American Vertigo & Kings of the World

February 7, 2010By Heidi EllisonArchive

Facile Rider

American Vertigo
The cops seem to be brutalizing this man in this scene from American Vertigo, but since the film offers no commentary, we don’t know what is really happening.

One fine day, French pop philosopher Bernard-Henri Lévy (commonly known as BHL) set out to discover America, invited by The Atlantic Monthly to follow in the footsteps of 19th-century French political philosopher Alexis de Tocqueville. One of BHL’s personal goals on this road trip was to prove that the knee-jerk anti-Americanism of his countrymen was ridiculous. Instead of accomplishing his mission, however, at least in the filmed version of his travels, he basically confirmed most of his compatriots’ preconceptions about America by scratching the surface, visiting tourists traps, reporting on clichés, and interviewing freaks and cranks.

His book about the trip, American Vertigo (Grasset), came out in 2006, but BHL was also accompanied by a camera crew. The result is this impressionistic film with the same title by Michko Netchak (actor Jean-Pierre Kalfon reads excerpts from BHL’s book in voiceover). It offers a string of superficial, arbitrarily chosen images of the United States. Many of the images are attractive, and most of the vignettes are interesting, but what do they add up to? Not much. These widely varied, fleetingly treated subjects have been dealt with in much more depth and with much more impact in real documentaries and books that actually probe their subject matter – the war in Iraq, the American prison system, the American Indian movement, etc. – rather than glancing at it quickly and leaving town.

The thread that is supposed to hold it all together is his “investigation” of the prison system (de Tocqueville’s assignment in 1831), which means we get to visit facilities at Riker’s Island and even Guantánamo Bay. He also visits two decommissioned penitentiaries, including Alcatraz, and rather spuriously uses them in his condemnation of the horrors of the American approach to incarceration. While he is harping on its inhumanity, however, one can’t help thinking about recent reports on the abysmal conditions in French prisons. He does have a point about the death penalty, but that’s another subject that has been better dealt with in depth elsewhere.

About the best thing I can say about this film is that at least the notoriously narcissistic BHL kept his own face out of the film – we see him only once in the distance.

Its most interesting bits are just teasers that leave you hungry for more. BHL goes to see American Indian activist Russell Means and suggests that a museum be built for the poor, downtrodden American Indians. Means takes umbrage (at BHL’s condescending attitude? – we don’t know because we are shown so little of the interview) and starts ranting in a distinctly anti-Semitic way. Cut! That clip is followed by a short interview with writer Jim Harrison, a fascinating character we’d like to hear more from, but he gets cut off as quickly as Means did, and we are back on the road.

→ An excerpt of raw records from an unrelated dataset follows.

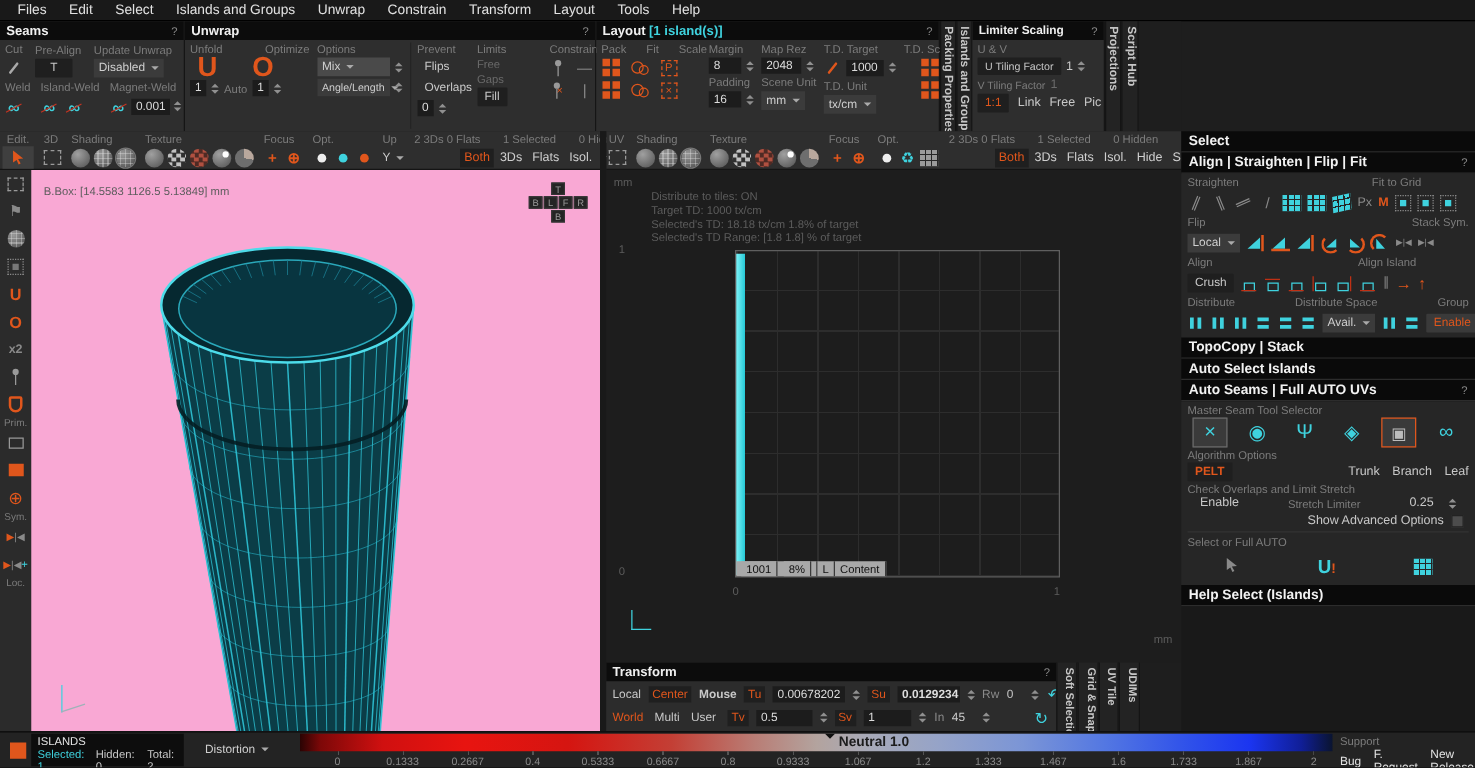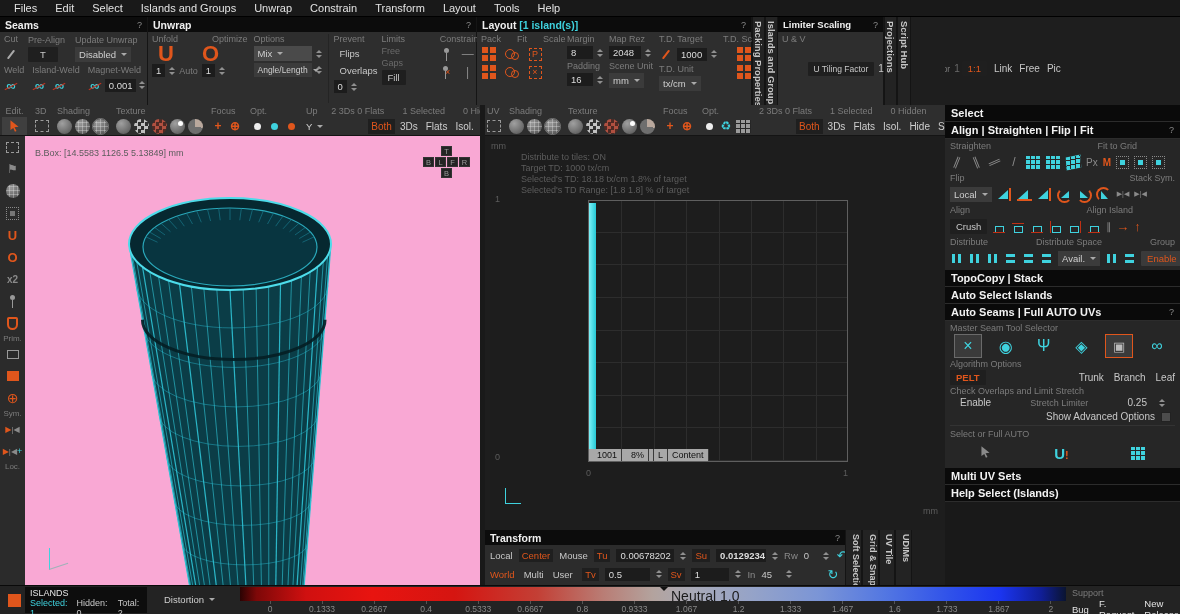--- a/index.html
+++ b/index.html
@@ -399,7 +399,7 @@
           <b style="font-size:9.5px;">Limiter Scaling</b>
           <span class="hlp">?</span>
         </div>
-      <div class="pb" style="flex-direction:row;gap:2px;">
+      <div class="pb" style="flex-direction:column;gap:2px;">
         <span class="lb">U &amp; V</span>
         <div class="row">
             <span class="bt" style="font-size:8.5px;">U Tiling Factor</span>

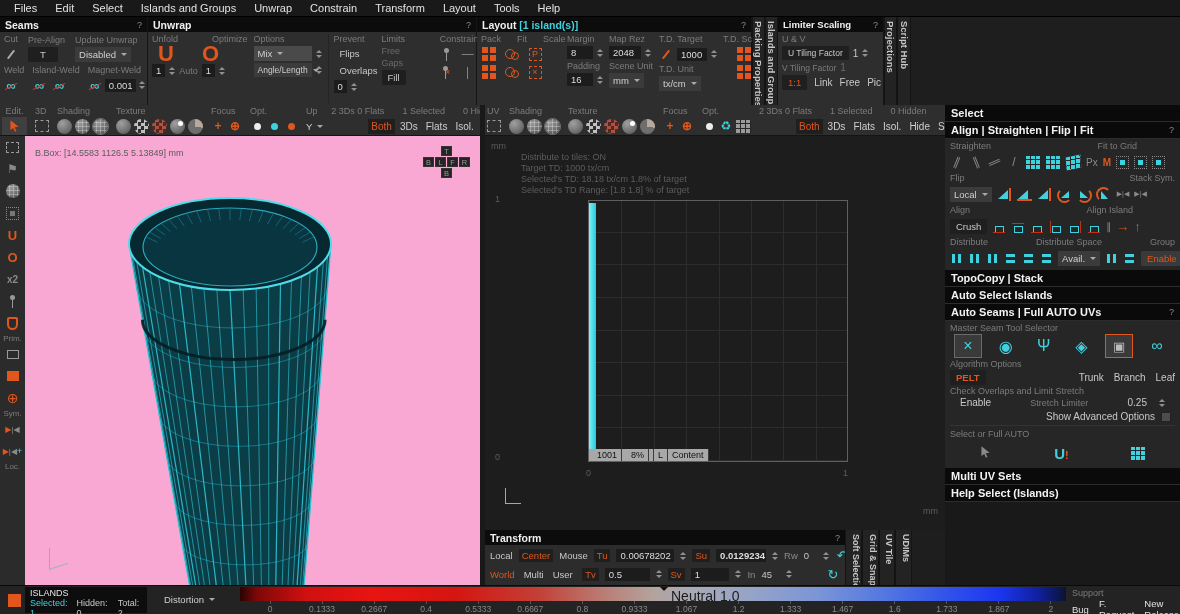--- a/index.html
+++ b/index.html
@@ -926,9 +926,6 @@
       </div>
     </div>
     <div class="rh">
-        <b>Multi UV Sets</b>
-      </div>
-    <div class="rh">
         <b>Help Select (Islands)</b>
       </div>
     <div style="flex:1;background:#191919;"></div>

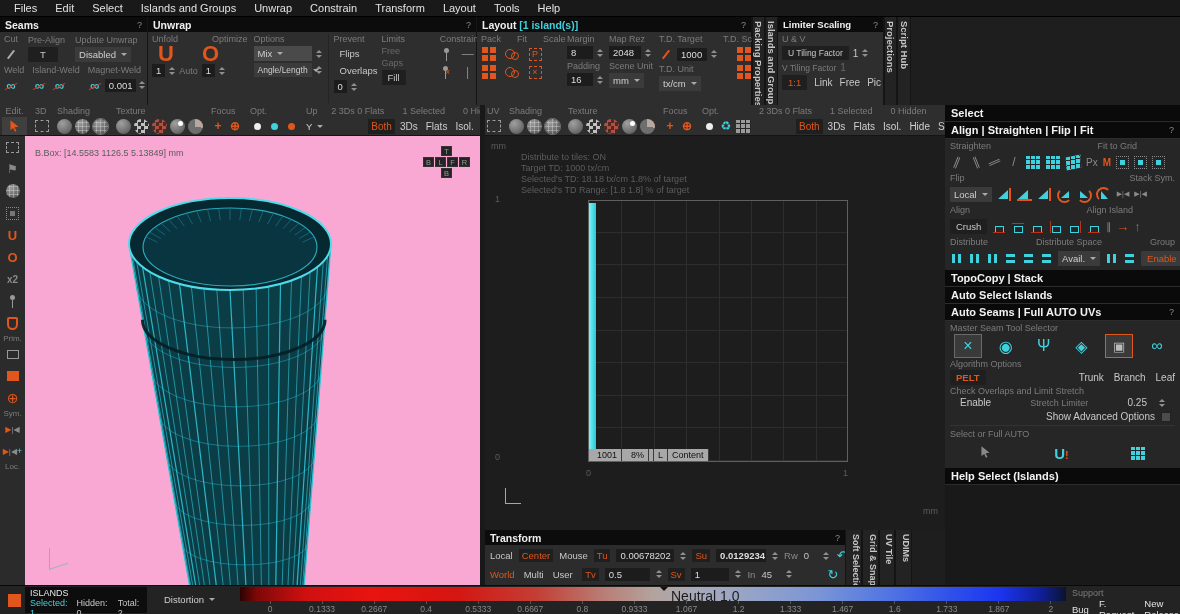--- a/index.html
+++ b/index.html
@@ -734,7 +734,7 @@
       <div class="trow">
         <span style="width:28px;">Local</span>
         <span class="tlb or">Center</span>
-        <span style="width:32px;">Mouse</span>
+        <span style="width:32px;font-weight:bold;">Mouse</span>
         <span class="tlb or">Tu</span>
           <span class="in" style="width:58px;">0.00678202</span>
           <span class="sp">

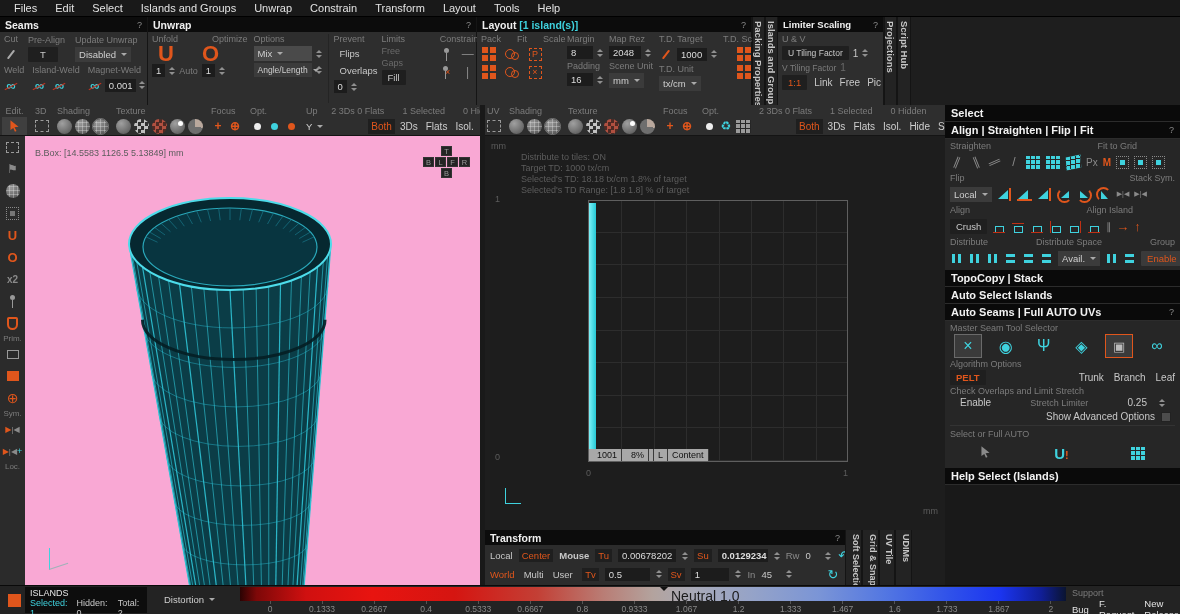--- a/index.html
+++ b/index.html
@@ -126,7 +126,7 @@
   #ticks .tick{width:0;display:flex;justify-content:center;white-space:nowrap;font-size:8.5px;color:#8a8a8a;}
   #neutral{left:660px;top:1px;display:flex;align-items:flex-start;gap:3px;}
   #neutral .mk{width:0;height:0;border:4px solid transparent;border-top-color:#101010;margin-top:0;}
-  #neutral .nl{font-size:14px;color:#1c1c1c;font-weight:normal;margin-top:1px;}
+  #neutral .nl{font-size:11px;color:#1c1c1c;font-weight:bold;margin-top:1px;}
   .cube{width:11px;height:10px;background:#242424;color:#9a9a9a;font-size:7.5px;display:inline-flex;align-items:center;justify-content:center;border:1px solid #333;}
   .filler{background:#1e1e1e;}
 </style>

Not that Lévy doesn’t have a few good points to make. He compares downtown Buffalo, New York, full of abandoned and burnt-out buildings, with his memories of wartime Sarajevo and castigates the United States for “urbicide,” or killing off its cities. He also decries the American way of reinventing history and giving it the Disney treatment. After a visit to the National Baseball Hall of Fame and Museum in Cooperstown, New York, for example, he quickly leaves town in disgust when he discovers the American sport par excellence was not invented there by Abner Doubleday as claimed. Another deception!

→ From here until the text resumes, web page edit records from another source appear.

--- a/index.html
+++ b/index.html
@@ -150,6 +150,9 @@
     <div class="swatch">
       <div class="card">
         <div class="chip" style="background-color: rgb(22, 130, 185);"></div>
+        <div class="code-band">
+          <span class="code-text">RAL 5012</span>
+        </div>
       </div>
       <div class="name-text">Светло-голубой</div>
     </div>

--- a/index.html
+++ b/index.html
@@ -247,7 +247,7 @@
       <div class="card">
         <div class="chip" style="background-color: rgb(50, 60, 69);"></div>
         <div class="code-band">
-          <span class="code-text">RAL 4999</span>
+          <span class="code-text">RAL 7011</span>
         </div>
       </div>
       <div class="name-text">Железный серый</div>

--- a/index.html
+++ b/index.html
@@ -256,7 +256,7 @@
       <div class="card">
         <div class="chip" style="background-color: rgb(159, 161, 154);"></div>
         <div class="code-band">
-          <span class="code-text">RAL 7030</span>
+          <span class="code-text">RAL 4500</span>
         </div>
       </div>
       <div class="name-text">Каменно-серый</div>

Judging by the film alone, BHL has failed miserably in his goal of proving his compatriots wrong about America. If you knew nothing about the country, you would leave the theater thinking that the United States was a strange, cruel place indeed. And you get the impression that BHL was relieved to put an ocean between himself and it. Thanks for the big picture, Bernard-Henri.

Another documentary road film that was released in France only a week earlier, on June 13, has just the opposite effect. In Kings of the World, three young French documentary makers, Valérie Mitteaux, Anna Pitoun and Rémi Rozié, set out to find out what Americans thought about their influence on the world after 9/11. They traveled around the West Coast and ventured inland to Arizona, Utah and Nevada. The difference here is that the filmmakers actually spent some time with their subjects, not just looking at them as if they were circus freaks and moving on, allowing the audience to get to know them.

The result is a much more thoughtful film that leaves you with a fairly positive impression of Americans, even though the filmmakers, unlike BHL, seem to have set out with a critical view of the United States. In the end, they were won over by the Americans they met, even the government-hating cowboy convinced that the imposition of Soviet-style communism would be the immediate result of the election of John Kerry.

If you want to spend your money on a documentary on the United States from a French point of view, spend it on Kings of the World.